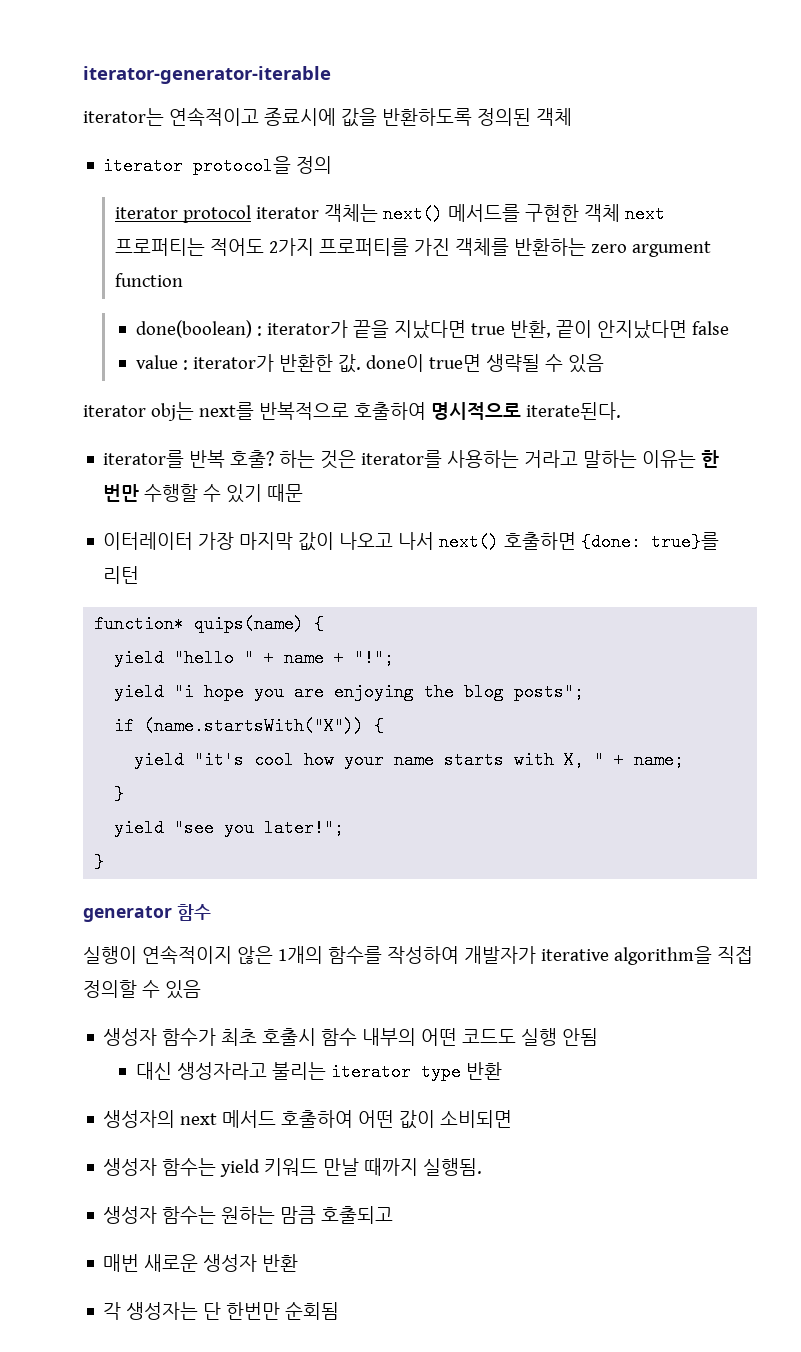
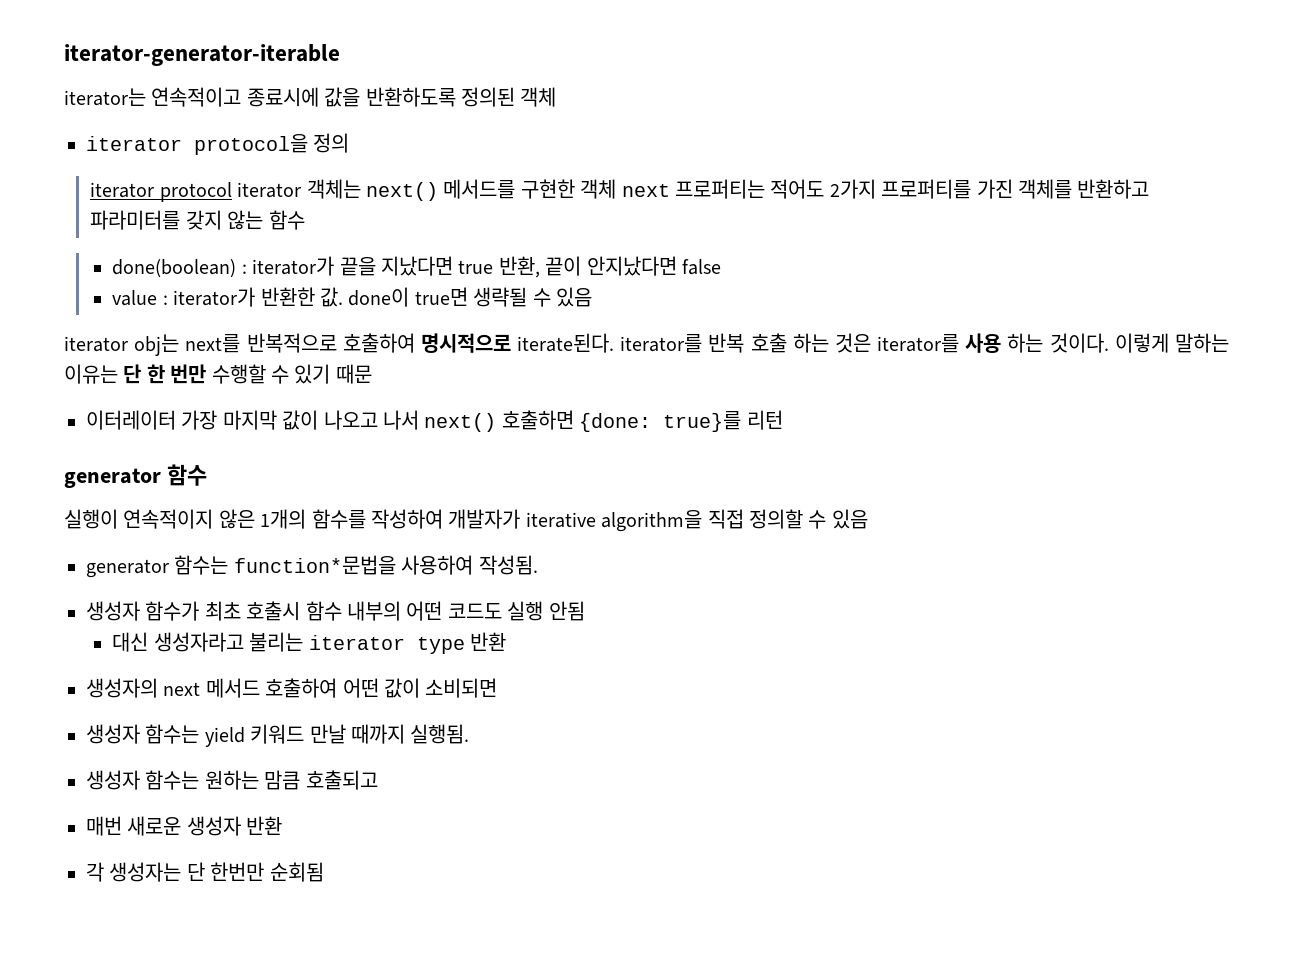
- iterator protocol iterator 객체는 next() 메서드를 구현한 객체 next 프로퍼티는 적어도 2가지 프로퍼티를 가진 객체를 반환하는 zero argument function
+ iterator protocol iterator 객체는 next() 메서드를 구현한 객체 next 프로퍼티는 적어도 2가지 프로퍼티를 가진 객체를 반환하고 파라미터를 갖지 않는 함수
- iterator obj는 next를 반복적으로 호출하여 명시적으로 iterate된다.
- iterator를 반복 호출? 하는 것은 iterator를 사용하는 거라고 말하는 이유는 한 번만 수행할 수 있기 때문
+ iterator obj는 next를 반복적으로 호출하여 명시적으로 iterate된다. iterator를 반복 호출 하는 것은 iterator를 사용 하는 것이다. 이렇게 말하는 이유는 단 한 번만 수행할 수 있기 때문
- function* quips(name) {
- yield "hello " + name + "!";
- yield "i hope you are enjoying the blog posts";
- if (name.startsWith("X")) {
- yield "it's cool how your name starts with X, " + name;
- }
- yield "see you later!";
- }
+ generator 함수는 function*문법을 사용하여 작성됨.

::::

TASK OBJECTIVE -> Would you retype the lines of the data above, from the one holding "- function* quips(name)" through its final line, exactly and without adding any other line?

ANSWER BELOW ->
- function* quips(name) {
- yield "hello " + name + "!";
- yield "i hope you are enjoying the blog posts";
- if (name.startsWith("X")) {
- yield "it's cool how your name starts with X, " + name;
- }
- yield "see you later!";
- }
+ generator 함수는 function*문법을 사용하여 작성됨.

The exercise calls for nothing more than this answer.